Olearia hygrophila
- Conservation status: Endangered (EPBC Act)

Scientific classification
- Kingdom: Plantae
- Clade: Tracheophytes
- Clade: Angiosperms
- Clade: Eudicots
- Clade: Asterids
- Order: Asterales
- Family: Asteraceae
- Genus: Olearia
- Species: O. hygrophila
- Binomial name: Olearia hygrophila (DC.) Benth.
- Synonyms: Aster hygrophilus DC. nom. inval., pro syn.; Eurybia hygrophila DC.; Shawia hygrophila (DC.) Sch.Bip.;

= Olearia hygrophila =

- Genus: Olearia
- Species: hygrophila
- Authority: (DC.) Benth.
- Conservation status: EN
- Synonyms: Aster hygrophilus DC. nom. inval., pro syn., Eurybia hygrophila DC., Shawia hygrophila (DC.) Sch.Bip.

Species of shrub

Olearia hygrophila, commonly known as swamp daisy or water daisy, is a species of flowering plant in the family Asteraceae and is endemic to a restricted part of North Stradbroke Island in south-eastern Queensland. It is a shrub with slender stems, linear leaves and white and yellow, daisy-like inflorescences.

==Description==
Olearia hygrophila is a shrub that typically grows to a height of up to 2 m and has slender stems. Its leaves are arranged alternately along the branchlets, linear to elliptic, 15–70 mm long and 1.5–6 mm wide, sometimes with a few teeth on the edges. The heads or "flowers" are arranged in panicles on the ends of branches and are 20–30 mm in diameter, each head with white ray florets, the ligule 8–10 mm long, surrounding yellow disc florets. Flowering mainly occurs from July to September, and the fruit is a glabrous achene 6–10 mm long, the pappus about 5 mm long.

==Taxonomy==
This species was first formally described in 1836 by Augustin Pyramus de Candolle who gave it the name Eurybia hygrophila in his Prodromus Systematis Naturalis Regni Vegetabilis, from specimens collected by Allan Cunningham on North Stradbroke Island. In 1867, George Bentham changed the name to Olearia hygrophila in Flora Australiensis. The specific epithet (hygrophila) means "moisture-loving".
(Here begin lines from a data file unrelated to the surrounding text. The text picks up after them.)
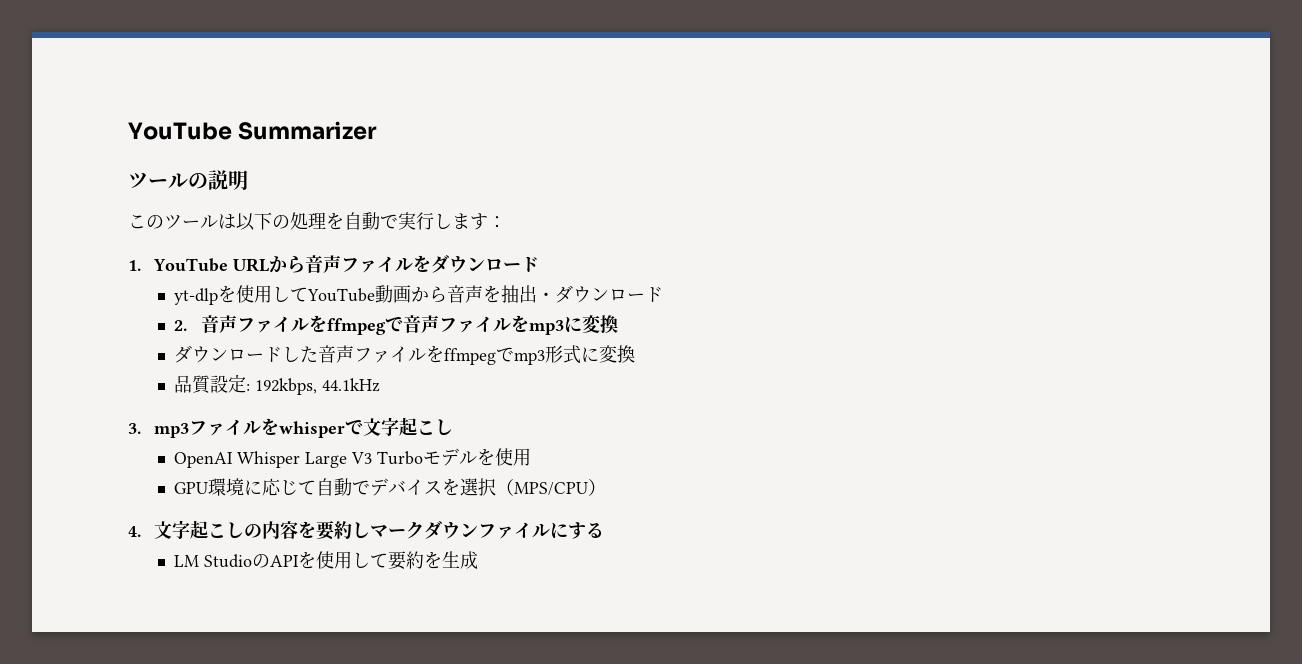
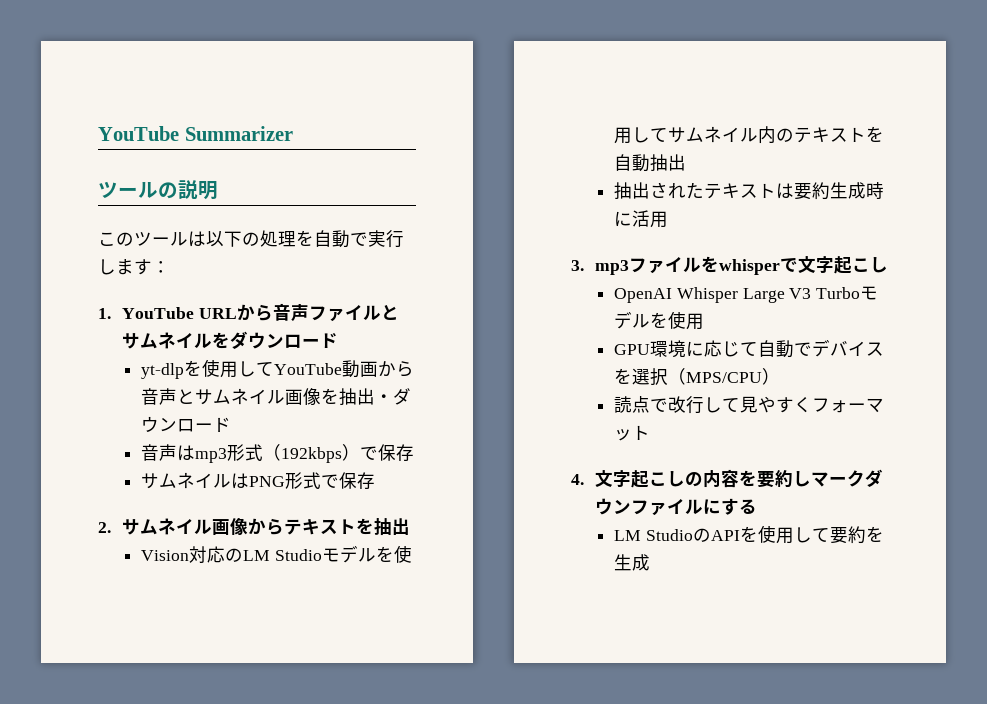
- 1. YouTube URLから音声ファイルをダウンロード
+ 1. YouTube URLから音声ファイルとサムネイルをダウンロード
- yt-dlpを使用してYouTube動画から音声を抽出・ダウンロード
+ yt-dlpを使用してYouTube動画から音声とサムネイル画像を抽出・ダウンロード
- 2.音声ファイルをffmpegで音声ファイルをmp3に変換
- ダウンロードした音声ファイルをffmpegでmp3形式に変換
- 品質設定: 192kbps, 44.1kHz
+ 音声はmp3形式（192kbps）で保存
+ サムネイルはPNG形式で保存
+ 2.サムネイル画像からテキストを抽出
+ Vision対応のLM Studioモデルを使用してサムネイル内のテキストを自動抽出
+ 抽出されたテキストは要約生成時に活用
+ 読点で改行して見やすくフォーマット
==Distribution and habitat==
Olearia hygrophila grows in swamps and is restricted to the north-east end of North Stradbroke Island in south-eastern Queensland.

==Conservation status==
This daisy bush is classified as "endangered" under the Australian Government Environment Protection and Biodiversity Conservation Act 1999 and "critically endangered" under the Queensland Government Nature Conservation Act 1992. The main threats to the species include weed invasion, inappropriate fire regimes, land clearing, and changes in hydrology.